Mais revenons à cette «Formal Probabilistic...»: l'Acfas serait-elle devenue anglophone, comme si le bilinguisme d'Ottawa déteignait sur l'organisme? Ou serait-ce un cas d'exception? En ce qui concerne la langue de communication, «en fait, c'est surtout dans le domaine des sciences de la vie et du génie que c'est difficile, parce que, dans les grands congrès internationaux, l'anglais domine». Car, pour Mona Nemer, vice-rectrice à la recherche de l'Université d'Ottawa, elle qui préside le comité organisateur, il ne tient pas du hasard ce fait que cette soixante-dix-septième rencontre francophone a pour thème «La science en français... une affaire capitale».

Et de le souligner en faisant état du fait que les 250 grands conférenciers présents proviennent de près de 30 pays et de tous les continents. Même une activité spéciale ose une question qui déborde sur deux continents: «Quelle place pour la recherche dans la formation des enseignants en Suisse romande, en France et au Canada?»

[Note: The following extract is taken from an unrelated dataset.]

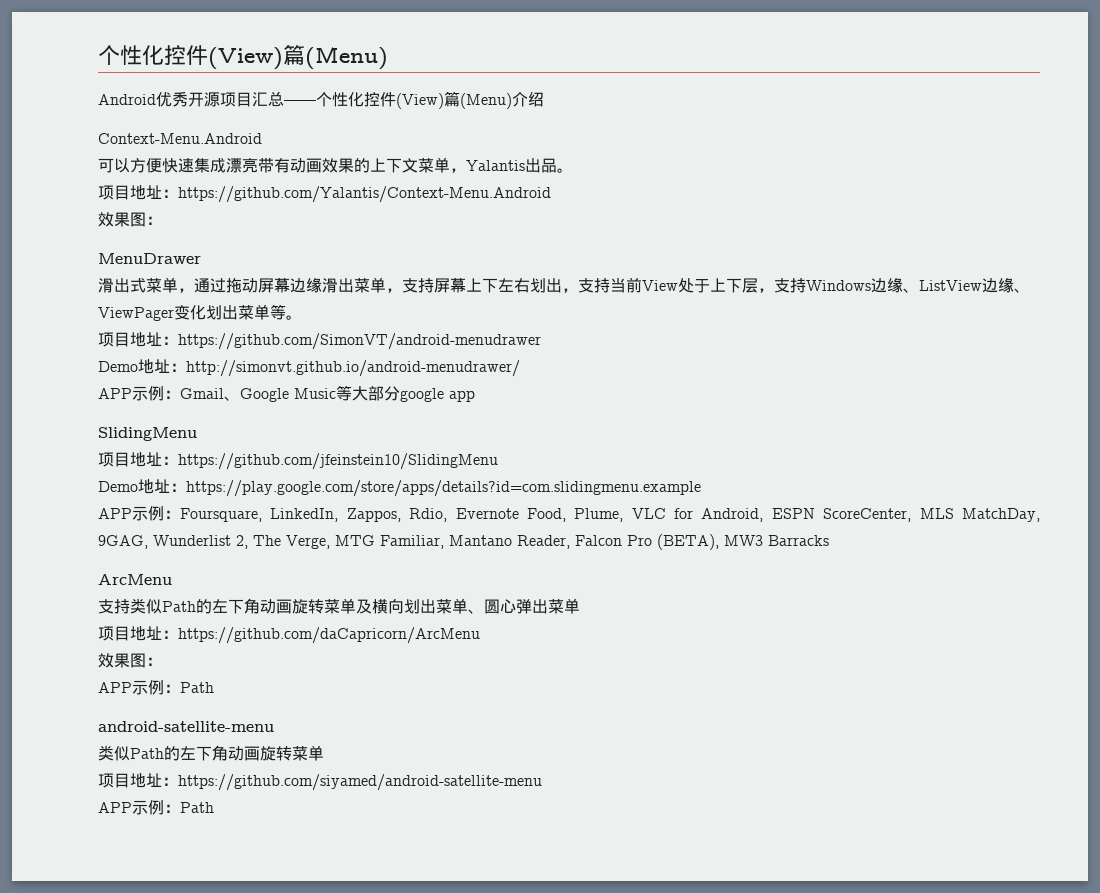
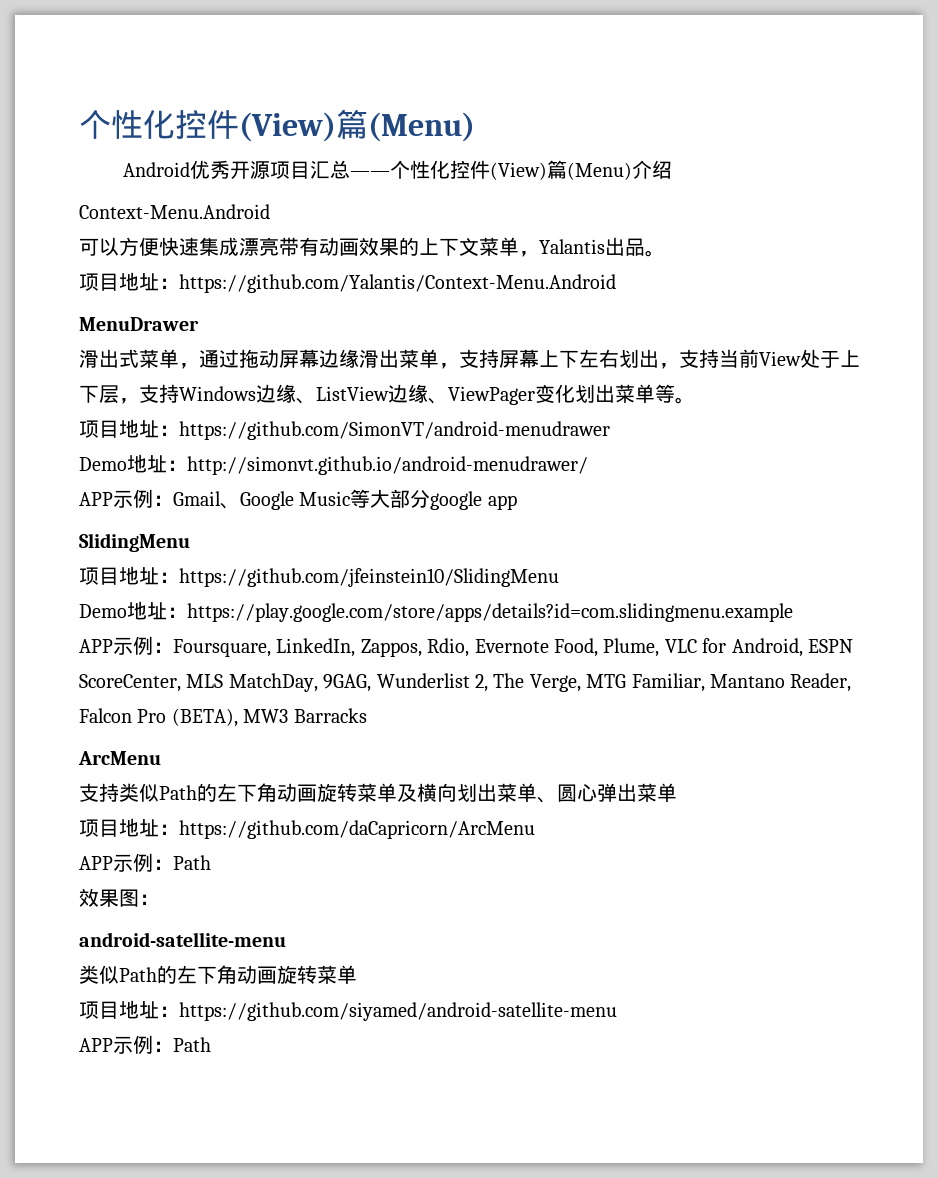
[98,212,162,227] // 效果图： -> (616, 283) none
[98,653,162,668] [98,680,214,695] // 效果图： // APP示例：Path -> [79,853,211,872] [79,888,159,907] // APP示例：Path // 效果图：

Y aurait-il place pour cette recherche que, dans la vie quotidienne, elle ne suscitera que peu d'échos. Telle étudiante qui vient de l'Université du Québec à Chicoutimi, tout comme tel chercheur rattaché à l'une ou l'autre famille de l'INRS, sait que son passage par Ottawa ne changera en rien son environnement quotidien. Mais, pour elle ou lui, y aurait-il une oreille attentive que déjà ce serait beaucoup.

Et dire qu'on insiste pour rappeler à quel point la recherche est essentielle pour assurer un bel avenir à nos sociétés!